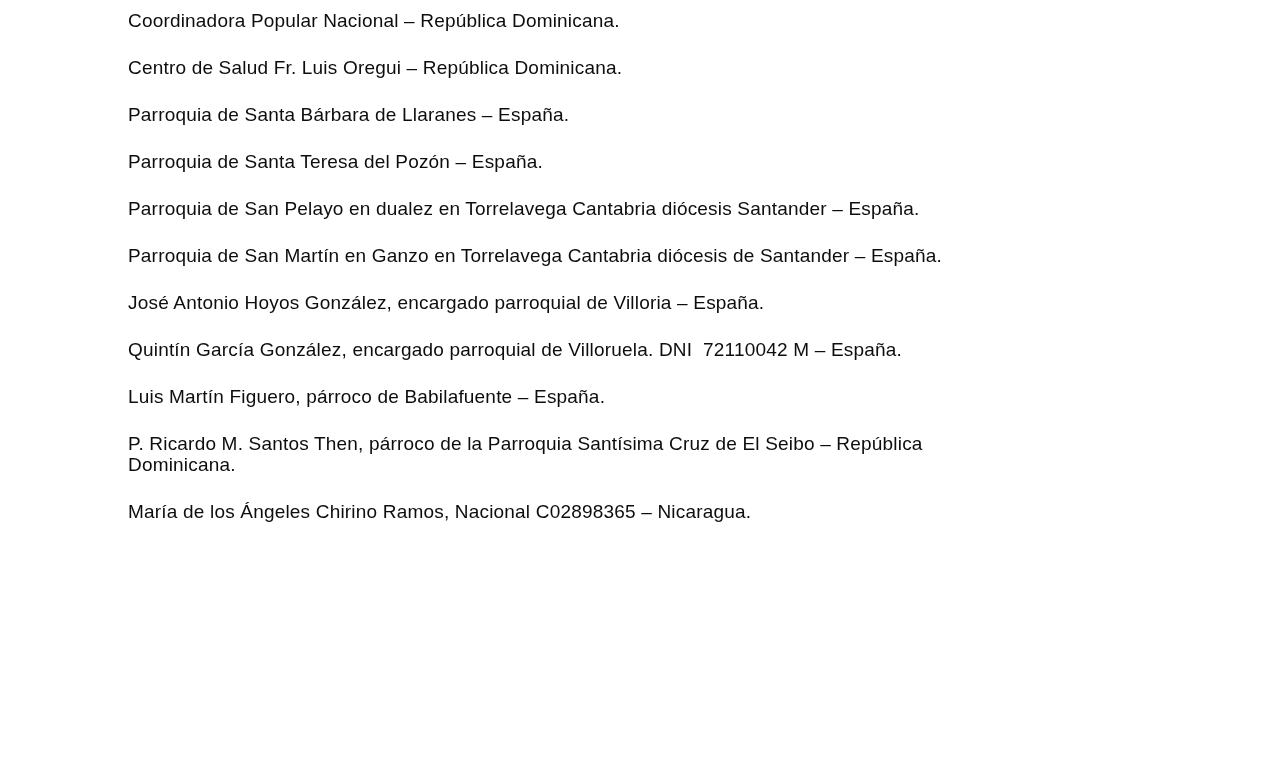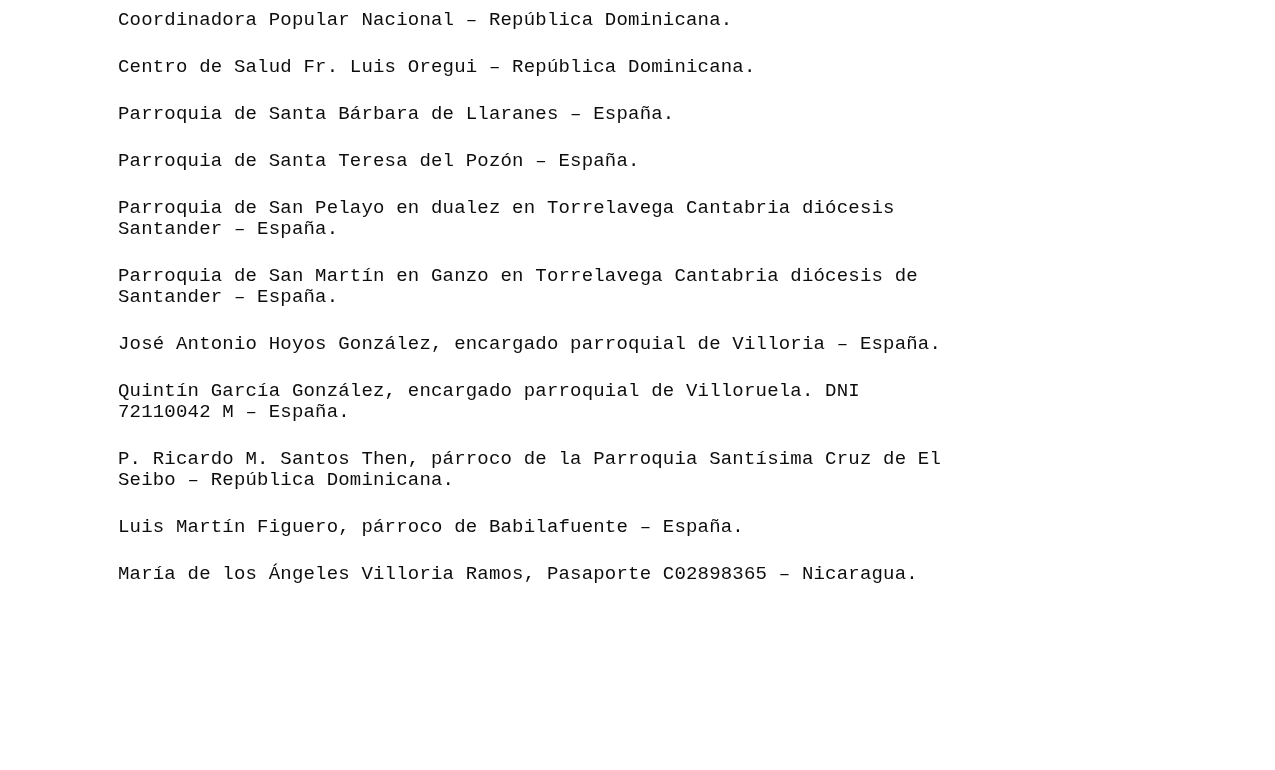--- a/index.html
+++ b/index.html
@@ -12,22 +12,21 @@
     background: #ffffff;
     font-family: "Liberation Sans", sans-serif;
     color: #000000;
     overflow: hidden;
   }
   .page {
     position: relative;
     width: 1026px;
     height: 770px;
     box-sizing: border-box;
-    padding: 10px 0 0 0;
-    font-family: Liberation Mono, monospace;
+    padding: 10px 0 0 10px;
   }
   .doc-body {
     margin-left: 118px;
     margin-right: 60px;
   }
   .doc-line {
     font-size: 19px;
     line-height: 21px;
     margin: 0 0 26px 0;
     white-space: pre-wrap;
@@ -41,17 +40,17 @@
 <div class="page">
   <div class="doc-body">
     <p class="doc-line">Coordinadora Popular Nacional – República Dominicana.</p>
     <p class="doc-line">Centro de Salud Fr. Luis Oregui – República Dominicana.</p>
     <p class="doc-line">Parroquia de Santa Bárbara de Llaranes – España.</p>
     <p class="doc-line">Parroquia de Santa Teresa del Pozón – España.</p>
     <p class="doc-line">Parroquia de San Pelayo en dualez en Torrelavega Cantabria diócesis Santander – España.</p>
     <p class="doc-line">Parroquia de San Martín en Ganzo en Torrelavega Cantabria diócesis de Santander – España.</p>
     <p class="doc-line">José Antonio Hoyos González, encargado parroquial de Villoria – España.</p>
     <p class="doc-line">Quintín García González, encargado parroquial de Villoruela. DNI  72110042 M – España.</p>
+    <p class="doc-line">Luis Martín Figuero, párroco de Babilafuente – España.</p>
     <p class="doc-line">P. Ricardo M. Santos Then, párroco de la Parroquia Santísima Cruz de El Seibo – República Dominicana.</p>
-    <p class="doc-line">Luis Martín Figuero, párroco de Babilafuente – España.</p>
-    <p class="doc-line">María de los Ángeles Villoria Ramos, Pasaporte C02898365 – Nicaragua.</p>
+    <p class="doc-line">María de los Ángeles Chirino Ramos, Nacional C02898365 – Nicaragua.</p>
   </div>
 </div>
 
 </body></html>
************
ABOUT THIS TASK: Each line in the records above that contains the word "font" must be copied.

ANSWER FOR THIS EXERCISE:
     font-family: "Liberation Sans", sans-serif;
-    font-family: Liberation Mono, monospace;
     font-size: 19px;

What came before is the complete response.